What to produce: Where the line with "and fallow-dun val-</div>" appears below, start writing out lines exactly, and finish with the line with "-85,7 +85,7 @@", which is included; write out nothing else.

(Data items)
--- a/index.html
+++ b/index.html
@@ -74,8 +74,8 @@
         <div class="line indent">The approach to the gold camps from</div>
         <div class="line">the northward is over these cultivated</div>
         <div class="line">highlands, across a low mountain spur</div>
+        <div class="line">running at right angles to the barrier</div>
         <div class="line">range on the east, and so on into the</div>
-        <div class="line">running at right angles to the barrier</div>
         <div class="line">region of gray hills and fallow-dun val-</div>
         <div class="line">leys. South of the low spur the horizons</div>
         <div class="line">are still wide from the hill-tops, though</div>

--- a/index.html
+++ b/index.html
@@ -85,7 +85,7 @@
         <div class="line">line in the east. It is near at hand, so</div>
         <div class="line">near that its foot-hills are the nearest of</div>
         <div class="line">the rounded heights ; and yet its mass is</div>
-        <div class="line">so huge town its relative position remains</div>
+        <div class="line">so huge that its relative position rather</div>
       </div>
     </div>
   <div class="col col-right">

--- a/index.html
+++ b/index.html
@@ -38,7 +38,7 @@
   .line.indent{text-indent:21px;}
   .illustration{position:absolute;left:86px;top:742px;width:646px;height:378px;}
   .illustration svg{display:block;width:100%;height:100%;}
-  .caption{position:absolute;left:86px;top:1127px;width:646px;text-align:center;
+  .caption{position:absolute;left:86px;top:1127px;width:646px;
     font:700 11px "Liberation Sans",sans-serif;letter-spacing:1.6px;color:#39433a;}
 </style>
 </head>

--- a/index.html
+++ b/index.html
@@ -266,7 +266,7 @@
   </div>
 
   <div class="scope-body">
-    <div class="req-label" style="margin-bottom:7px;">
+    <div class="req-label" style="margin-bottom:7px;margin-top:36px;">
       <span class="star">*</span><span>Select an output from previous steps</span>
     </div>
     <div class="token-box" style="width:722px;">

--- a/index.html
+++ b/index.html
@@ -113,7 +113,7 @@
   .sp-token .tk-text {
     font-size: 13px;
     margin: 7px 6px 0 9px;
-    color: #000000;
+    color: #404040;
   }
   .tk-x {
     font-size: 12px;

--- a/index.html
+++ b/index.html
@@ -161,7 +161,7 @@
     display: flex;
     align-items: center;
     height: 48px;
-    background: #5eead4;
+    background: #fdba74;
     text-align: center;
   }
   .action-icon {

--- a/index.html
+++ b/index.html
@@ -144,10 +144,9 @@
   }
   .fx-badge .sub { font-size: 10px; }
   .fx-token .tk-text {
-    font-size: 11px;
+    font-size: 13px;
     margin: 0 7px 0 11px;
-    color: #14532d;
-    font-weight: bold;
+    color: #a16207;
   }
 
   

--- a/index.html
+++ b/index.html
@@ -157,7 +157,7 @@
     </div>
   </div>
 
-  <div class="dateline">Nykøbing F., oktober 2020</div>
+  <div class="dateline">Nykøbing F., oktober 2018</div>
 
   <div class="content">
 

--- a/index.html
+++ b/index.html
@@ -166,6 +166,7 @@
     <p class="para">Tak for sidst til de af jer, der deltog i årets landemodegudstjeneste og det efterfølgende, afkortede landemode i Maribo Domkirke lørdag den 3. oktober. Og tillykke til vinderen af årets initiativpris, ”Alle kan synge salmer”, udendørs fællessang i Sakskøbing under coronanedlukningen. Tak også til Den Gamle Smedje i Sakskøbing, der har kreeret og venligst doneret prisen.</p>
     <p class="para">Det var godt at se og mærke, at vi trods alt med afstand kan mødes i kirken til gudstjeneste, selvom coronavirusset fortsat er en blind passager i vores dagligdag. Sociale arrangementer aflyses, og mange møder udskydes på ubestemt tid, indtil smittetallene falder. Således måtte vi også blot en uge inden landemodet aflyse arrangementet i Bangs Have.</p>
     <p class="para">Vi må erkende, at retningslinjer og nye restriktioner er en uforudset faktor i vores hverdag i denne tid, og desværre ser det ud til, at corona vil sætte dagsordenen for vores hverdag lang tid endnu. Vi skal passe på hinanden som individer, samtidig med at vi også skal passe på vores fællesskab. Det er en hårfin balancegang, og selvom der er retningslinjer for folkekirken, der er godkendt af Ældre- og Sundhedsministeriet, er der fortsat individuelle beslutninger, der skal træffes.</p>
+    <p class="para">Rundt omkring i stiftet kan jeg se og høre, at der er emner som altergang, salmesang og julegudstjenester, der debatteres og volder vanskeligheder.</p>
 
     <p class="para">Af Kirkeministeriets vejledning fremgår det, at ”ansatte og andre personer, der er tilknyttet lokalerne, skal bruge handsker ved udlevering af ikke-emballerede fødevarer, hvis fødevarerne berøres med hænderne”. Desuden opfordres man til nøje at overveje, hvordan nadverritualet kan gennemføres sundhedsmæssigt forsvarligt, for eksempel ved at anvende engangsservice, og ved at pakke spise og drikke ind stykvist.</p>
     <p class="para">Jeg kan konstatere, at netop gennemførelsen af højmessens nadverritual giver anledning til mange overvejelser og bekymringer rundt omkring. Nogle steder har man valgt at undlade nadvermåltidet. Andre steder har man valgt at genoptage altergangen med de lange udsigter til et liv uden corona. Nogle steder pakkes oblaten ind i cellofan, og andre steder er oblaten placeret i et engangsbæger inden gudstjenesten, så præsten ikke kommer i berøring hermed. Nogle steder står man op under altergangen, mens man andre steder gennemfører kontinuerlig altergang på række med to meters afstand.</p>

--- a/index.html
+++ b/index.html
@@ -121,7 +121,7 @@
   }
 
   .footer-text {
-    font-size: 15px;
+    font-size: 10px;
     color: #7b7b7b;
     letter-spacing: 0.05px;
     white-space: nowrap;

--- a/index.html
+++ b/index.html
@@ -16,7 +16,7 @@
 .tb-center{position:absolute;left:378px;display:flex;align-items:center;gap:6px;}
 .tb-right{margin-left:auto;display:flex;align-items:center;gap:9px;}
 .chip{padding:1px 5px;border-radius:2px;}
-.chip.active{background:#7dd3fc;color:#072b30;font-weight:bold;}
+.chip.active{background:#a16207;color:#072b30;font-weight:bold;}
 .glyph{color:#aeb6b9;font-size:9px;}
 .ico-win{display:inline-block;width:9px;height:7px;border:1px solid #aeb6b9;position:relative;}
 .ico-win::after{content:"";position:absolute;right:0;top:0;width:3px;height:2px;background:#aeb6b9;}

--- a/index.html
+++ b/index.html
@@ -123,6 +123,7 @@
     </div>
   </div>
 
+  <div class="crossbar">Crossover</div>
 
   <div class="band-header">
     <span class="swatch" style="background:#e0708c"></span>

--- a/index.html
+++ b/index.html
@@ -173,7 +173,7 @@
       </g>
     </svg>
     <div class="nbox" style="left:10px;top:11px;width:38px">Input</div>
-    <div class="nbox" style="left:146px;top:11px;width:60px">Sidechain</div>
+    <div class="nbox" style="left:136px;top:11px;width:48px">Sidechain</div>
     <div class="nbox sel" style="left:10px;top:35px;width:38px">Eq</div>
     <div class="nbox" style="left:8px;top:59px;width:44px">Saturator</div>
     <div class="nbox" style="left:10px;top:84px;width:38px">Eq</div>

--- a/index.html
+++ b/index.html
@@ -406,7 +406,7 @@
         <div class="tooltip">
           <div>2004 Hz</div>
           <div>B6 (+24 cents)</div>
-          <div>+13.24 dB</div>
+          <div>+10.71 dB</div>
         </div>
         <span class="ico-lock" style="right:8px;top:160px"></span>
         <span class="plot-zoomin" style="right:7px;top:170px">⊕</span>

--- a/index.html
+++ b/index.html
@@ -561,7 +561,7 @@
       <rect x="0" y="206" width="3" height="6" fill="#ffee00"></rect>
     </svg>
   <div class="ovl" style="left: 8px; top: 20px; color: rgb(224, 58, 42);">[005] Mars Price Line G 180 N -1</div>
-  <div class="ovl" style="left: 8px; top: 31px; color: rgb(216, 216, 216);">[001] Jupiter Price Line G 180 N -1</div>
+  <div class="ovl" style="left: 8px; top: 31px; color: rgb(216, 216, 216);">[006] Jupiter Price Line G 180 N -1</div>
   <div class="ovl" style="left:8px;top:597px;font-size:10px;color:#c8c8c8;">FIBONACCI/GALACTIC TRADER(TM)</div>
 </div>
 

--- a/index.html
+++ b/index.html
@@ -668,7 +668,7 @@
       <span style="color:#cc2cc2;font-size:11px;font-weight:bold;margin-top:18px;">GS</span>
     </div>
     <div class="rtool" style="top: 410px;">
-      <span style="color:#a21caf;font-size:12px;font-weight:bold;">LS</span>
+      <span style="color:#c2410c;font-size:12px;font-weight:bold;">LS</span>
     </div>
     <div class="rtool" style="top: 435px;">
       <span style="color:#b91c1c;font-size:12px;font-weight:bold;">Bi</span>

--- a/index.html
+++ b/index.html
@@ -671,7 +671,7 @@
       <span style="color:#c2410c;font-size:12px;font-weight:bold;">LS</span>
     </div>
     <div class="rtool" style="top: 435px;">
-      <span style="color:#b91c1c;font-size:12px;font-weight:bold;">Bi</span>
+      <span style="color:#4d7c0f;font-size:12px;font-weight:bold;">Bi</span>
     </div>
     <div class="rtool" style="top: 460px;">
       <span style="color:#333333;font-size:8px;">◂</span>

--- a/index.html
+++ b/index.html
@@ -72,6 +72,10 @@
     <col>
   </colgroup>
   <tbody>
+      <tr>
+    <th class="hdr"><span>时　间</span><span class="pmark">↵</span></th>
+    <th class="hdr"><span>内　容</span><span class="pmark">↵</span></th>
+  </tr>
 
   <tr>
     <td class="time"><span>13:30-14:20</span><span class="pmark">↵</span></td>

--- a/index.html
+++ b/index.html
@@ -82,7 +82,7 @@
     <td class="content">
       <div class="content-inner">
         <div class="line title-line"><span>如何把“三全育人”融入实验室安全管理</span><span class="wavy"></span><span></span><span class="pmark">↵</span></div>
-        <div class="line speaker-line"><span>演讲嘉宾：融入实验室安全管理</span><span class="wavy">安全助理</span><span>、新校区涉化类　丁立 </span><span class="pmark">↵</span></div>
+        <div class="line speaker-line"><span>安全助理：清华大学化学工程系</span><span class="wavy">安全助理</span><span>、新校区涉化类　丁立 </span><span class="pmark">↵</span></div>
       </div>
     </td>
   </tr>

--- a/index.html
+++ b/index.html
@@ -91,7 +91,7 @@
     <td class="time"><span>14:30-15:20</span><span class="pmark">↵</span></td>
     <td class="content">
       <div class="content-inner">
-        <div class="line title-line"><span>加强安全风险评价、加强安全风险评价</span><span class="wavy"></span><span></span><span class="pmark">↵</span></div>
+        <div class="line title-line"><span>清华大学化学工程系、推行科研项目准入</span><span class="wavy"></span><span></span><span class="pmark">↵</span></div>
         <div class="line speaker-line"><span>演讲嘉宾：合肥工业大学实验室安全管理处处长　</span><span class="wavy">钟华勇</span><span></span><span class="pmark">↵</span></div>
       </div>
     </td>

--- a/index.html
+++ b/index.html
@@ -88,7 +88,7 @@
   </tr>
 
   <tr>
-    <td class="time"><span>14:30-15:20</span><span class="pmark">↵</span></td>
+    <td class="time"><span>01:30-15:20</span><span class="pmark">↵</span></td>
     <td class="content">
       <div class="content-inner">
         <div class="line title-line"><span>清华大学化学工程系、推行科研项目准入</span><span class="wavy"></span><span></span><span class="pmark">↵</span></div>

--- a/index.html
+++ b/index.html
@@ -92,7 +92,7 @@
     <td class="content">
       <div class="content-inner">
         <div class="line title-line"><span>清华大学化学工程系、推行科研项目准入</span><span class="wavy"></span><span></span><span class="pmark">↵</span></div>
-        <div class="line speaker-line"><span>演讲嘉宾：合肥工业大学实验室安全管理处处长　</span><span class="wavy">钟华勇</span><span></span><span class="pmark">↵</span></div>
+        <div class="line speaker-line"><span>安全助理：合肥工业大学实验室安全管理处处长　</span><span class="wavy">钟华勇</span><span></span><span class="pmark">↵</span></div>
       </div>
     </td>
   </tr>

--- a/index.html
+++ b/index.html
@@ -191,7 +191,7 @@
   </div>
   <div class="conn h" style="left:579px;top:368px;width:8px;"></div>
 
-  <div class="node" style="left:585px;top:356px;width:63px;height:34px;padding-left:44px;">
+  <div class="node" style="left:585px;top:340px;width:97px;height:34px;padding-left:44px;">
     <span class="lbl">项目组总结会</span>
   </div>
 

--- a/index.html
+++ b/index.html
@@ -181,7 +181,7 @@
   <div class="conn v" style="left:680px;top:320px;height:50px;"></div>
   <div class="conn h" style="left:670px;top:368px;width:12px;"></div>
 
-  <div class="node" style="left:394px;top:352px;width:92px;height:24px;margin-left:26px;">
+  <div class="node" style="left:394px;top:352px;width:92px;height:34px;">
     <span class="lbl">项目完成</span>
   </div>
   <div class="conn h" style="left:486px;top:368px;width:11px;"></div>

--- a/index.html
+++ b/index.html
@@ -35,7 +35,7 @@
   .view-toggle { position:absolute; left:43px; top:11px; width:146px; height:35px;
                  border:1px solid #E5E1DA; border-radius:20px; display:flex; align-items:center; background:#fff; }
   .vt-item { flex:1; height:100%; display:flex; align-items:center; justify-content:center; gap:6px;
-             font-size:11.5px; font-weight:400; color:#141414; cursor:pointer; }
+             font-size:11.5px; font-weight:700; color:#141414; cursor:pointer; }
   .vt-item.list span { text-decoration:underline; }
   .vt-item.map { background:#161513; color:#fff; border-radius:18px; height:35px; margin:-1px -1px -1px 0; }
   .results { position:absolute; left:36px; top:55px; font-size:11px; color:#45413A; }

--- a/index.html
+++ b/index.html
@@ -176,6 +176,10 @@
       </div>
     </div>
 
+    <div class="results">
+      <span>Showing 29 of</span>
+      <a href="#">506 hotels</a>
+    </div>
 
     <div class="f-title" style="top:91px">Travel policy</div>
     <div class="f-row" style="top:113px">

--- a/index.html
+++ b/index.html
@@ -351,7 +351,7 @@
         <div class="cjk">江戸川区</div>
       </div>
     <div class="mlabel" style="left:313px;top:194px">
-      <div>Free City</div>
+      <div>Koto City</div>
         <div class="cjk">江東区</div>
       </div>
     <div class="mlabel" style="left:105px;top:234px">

Response to this task:
         <div class="line">region of gray hills and fallow-dun val-</div>
         <div class="line">leys. South of the low spur the horizons</div>
         <div class="line">are still wide from the hill-tops, though</div>

--- a/index.html
+++ b/index.html
@@ -85,7 +85,7 @@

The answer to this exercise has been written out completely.